## TASK BRIEF
For the entries that appear below, write out the exact text and omit the pictures.

## INFORMATION GIVEN

* * * * * * *

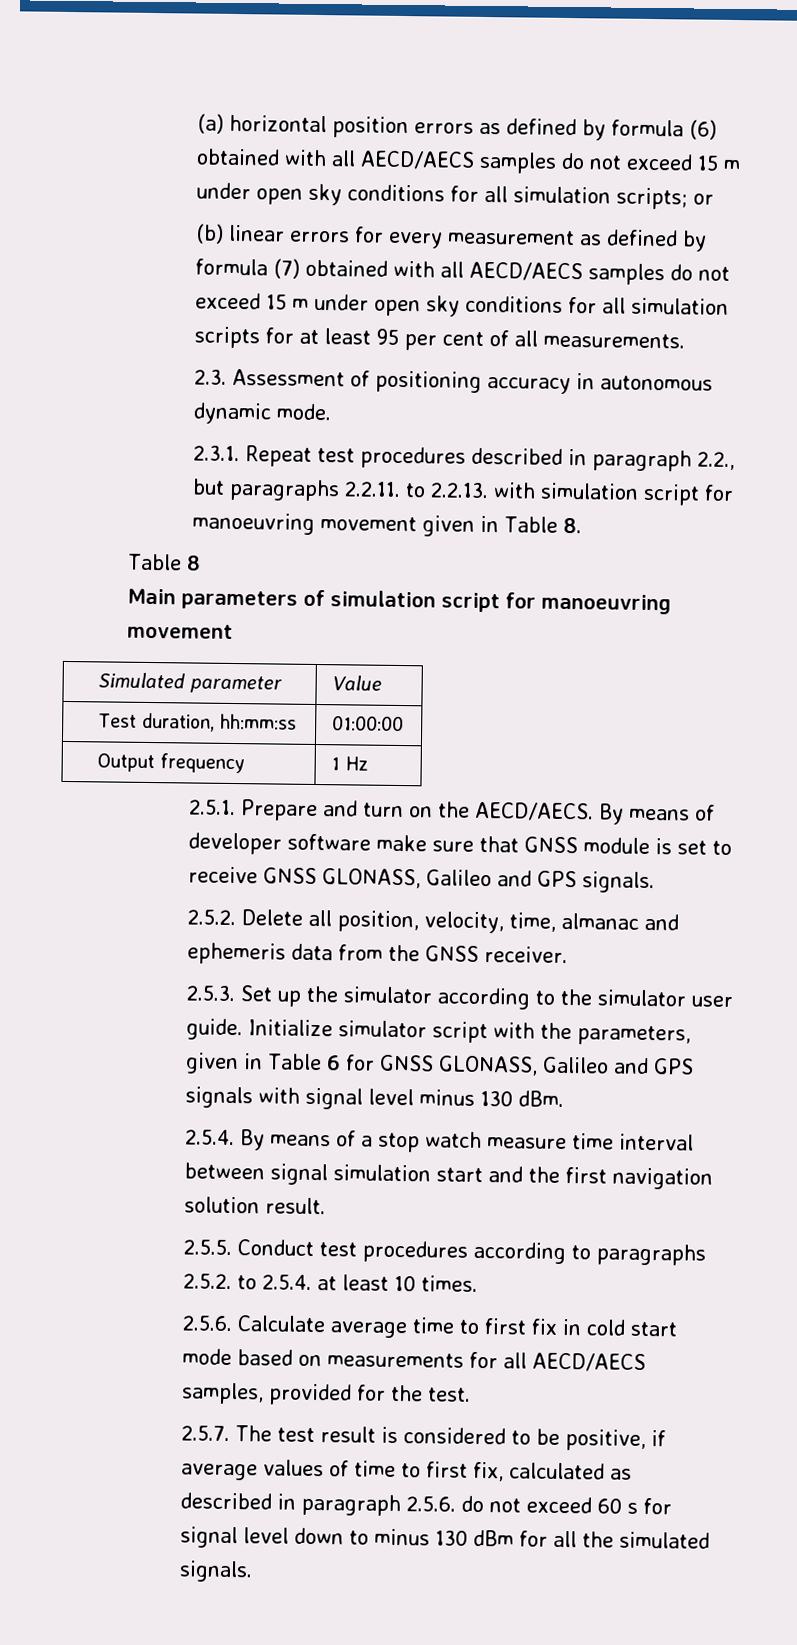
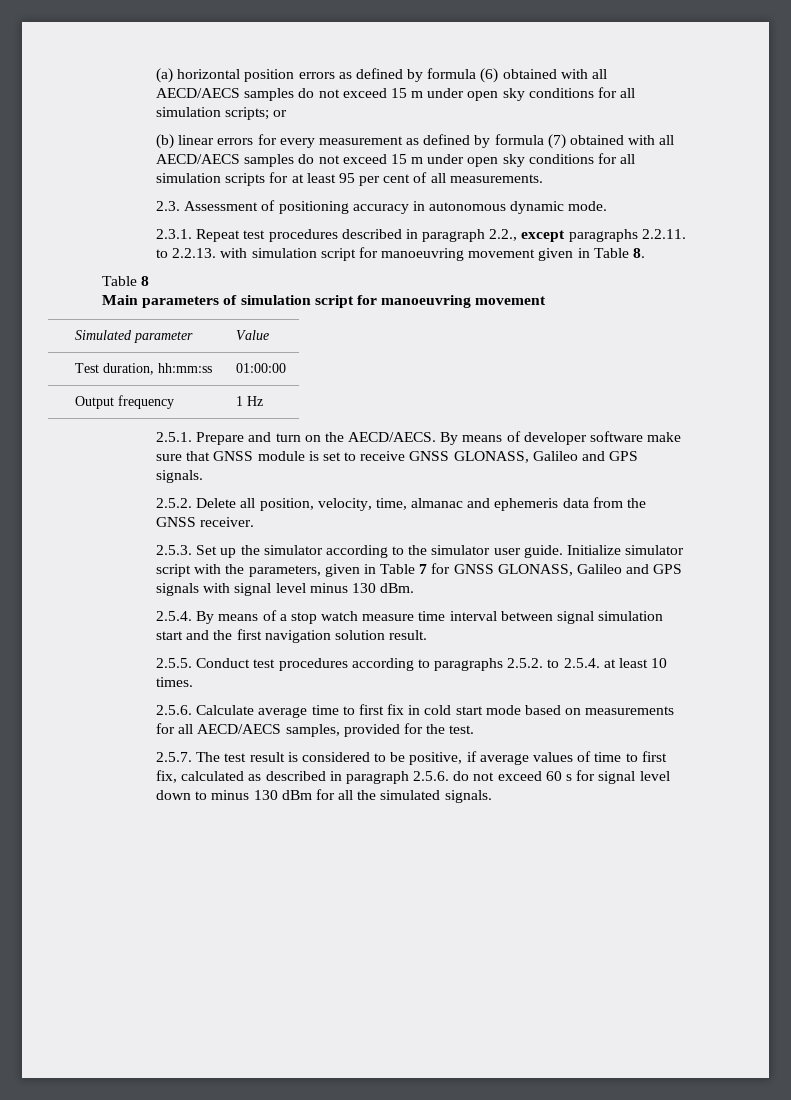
- 2.3.1. Repeat test procedures described in paragraph 2.2., but paragraphs 2.2.11. to 2.2.13. with simulation script for manoeuvring movement given in Table 8.
+ 2.3.1. Repeat test procedures described in paragraph 2.2., except paragraphs 2.2.11. to 2.2.13. with simulation script for manoeuvring movement given in Table 8.
- Initialize simulator script with the parameters, given in Table 6 for GNSS GLONASS, Galileo and GPS signals with signal level minus 130 dBm.
+ Initialize simulator script with the parameters, given in Table 7 for GNSS GLONASS, Galileo and GPS signals with signal level minus 130 dBm.

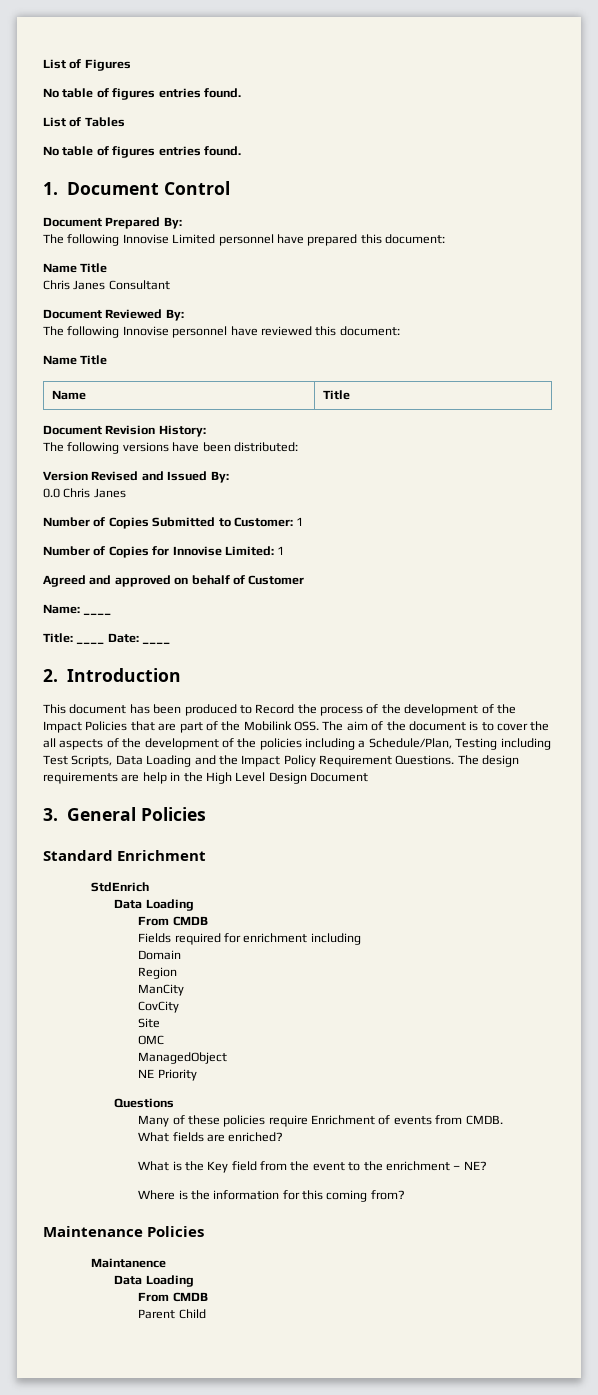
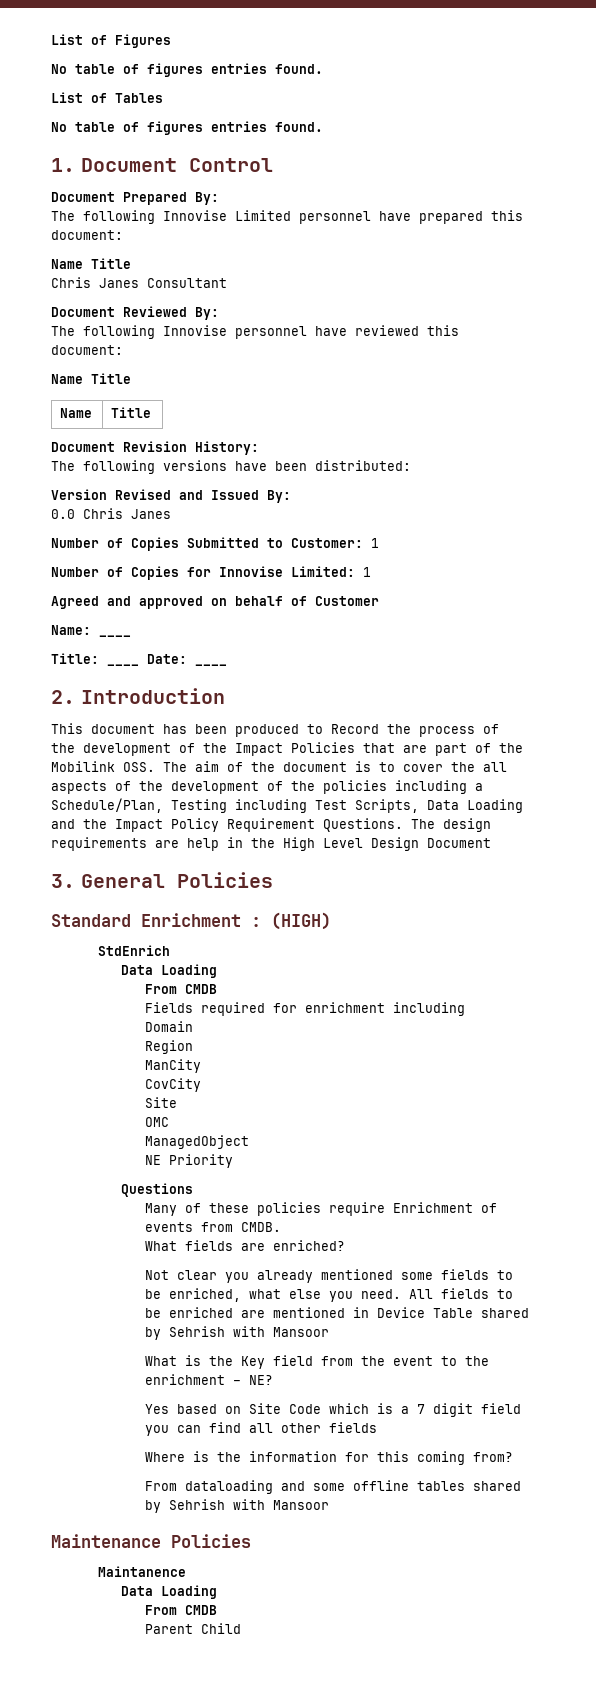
- Standard Enrichment
+ Standard Enrichment : (HIGH)
+ Not clear you already mentioned some fields to be enriched, what else you need. All fields to be enriched are mentioned in Device Table shared by Sehrish with Mansoor
+ Yes based on Site Code which is a 7 digit field you can find all other fields
+ From dataloading and some offline tables shared by Sehrish with Mansoor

* * * * * * *

## SOLUTION
- 2.3.1. Repeat test procedures described in paragraph 2.2., but paragraphs 2.2.11. to 2.2.13. with simulation script for manoeuvring movement given in Table 8.
+ 2.3.1. Repeat test procedures described in paragraph 2.2., except paragraphs 2.2.11. to 2.2.13. with simulation script for manoeuvring movement given in Table 8.
- Initialize simulator script with the parameters, given in Table 6 for GNSS GLONASS, Galileo and GPS signals with signal level minus 130 dBm.
+ Initialize simulator script with the parameters, given in Table 7 for GNSS GLONASS, Galileo and GPS signals with signal level minus 130 dBm.

- Standard Enrichment
+ Standard Enrichment : (HIGH)
+ Not clear you already mentioned some fields to be enriched, what else you need. All fields to be enriched are mentioned in Device Table shared by Sehrish with Mansoor
+ Yes based on Site Code which is a 7 digit field you can find all other fields
+ From dataloading and some offline tables shared by Sehrish with Mansoor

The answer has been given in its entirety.